#### Task details
If a line in the records below contains the word "Gemini", copy it.

(Edit tracking data)
%%
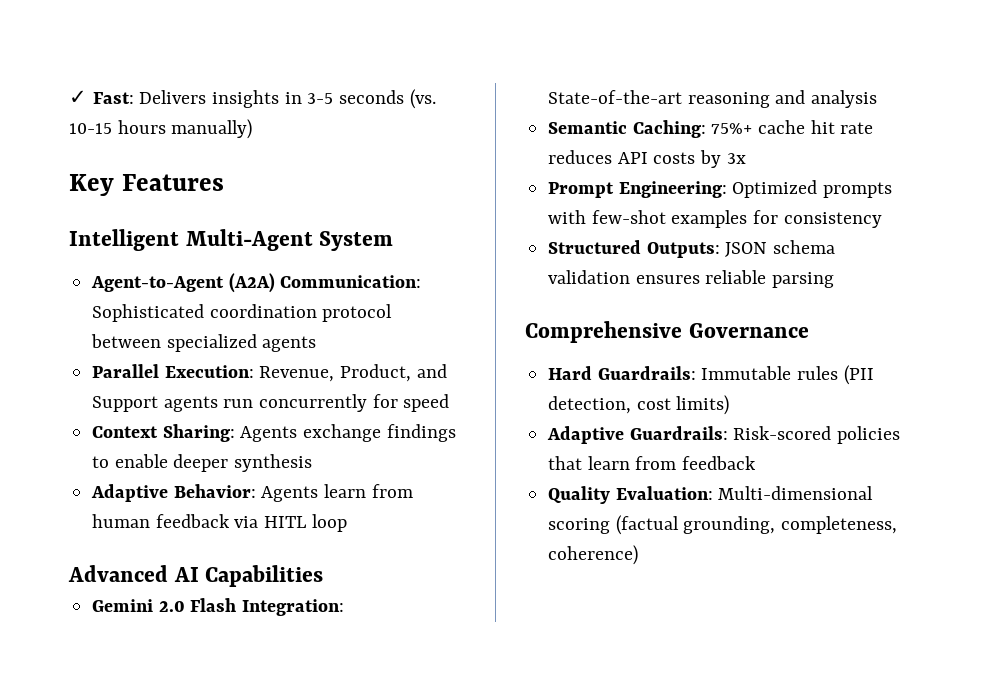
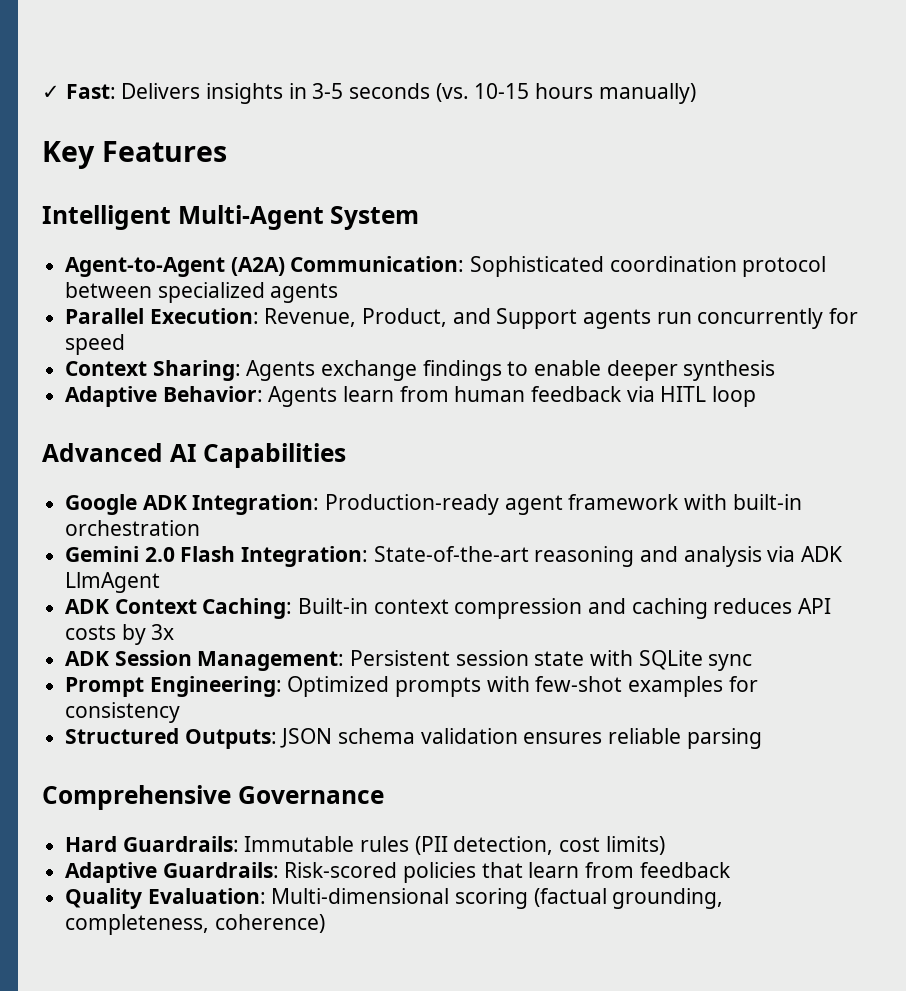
+ Google ADK Integration: Production-ready agent framework with built-in orchestration
- Gemini 2.0 Flash Integration: State-of-the-art reasoning and analysis
- Semantic Caching: 75%+ cache hit rate reduces API costs by 3x
+ Gemini 2.0 Flash Integration: State-of-the-art reasoning and analysis via ADK LlmAgent
+ ADK Context Caching: Built-in context compression and caching reduces API costs by 3x
+ ADK Session Management: Persistent session state with SQLite sync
%%
#### Answer to the exercise
- Gemini 2.0 Flash Integration: State-of-the-art reasoning and analysis
+ Gemini 2.0 Flash Integration: State-of-the-art reasoning and analysis via ADK LlmAgent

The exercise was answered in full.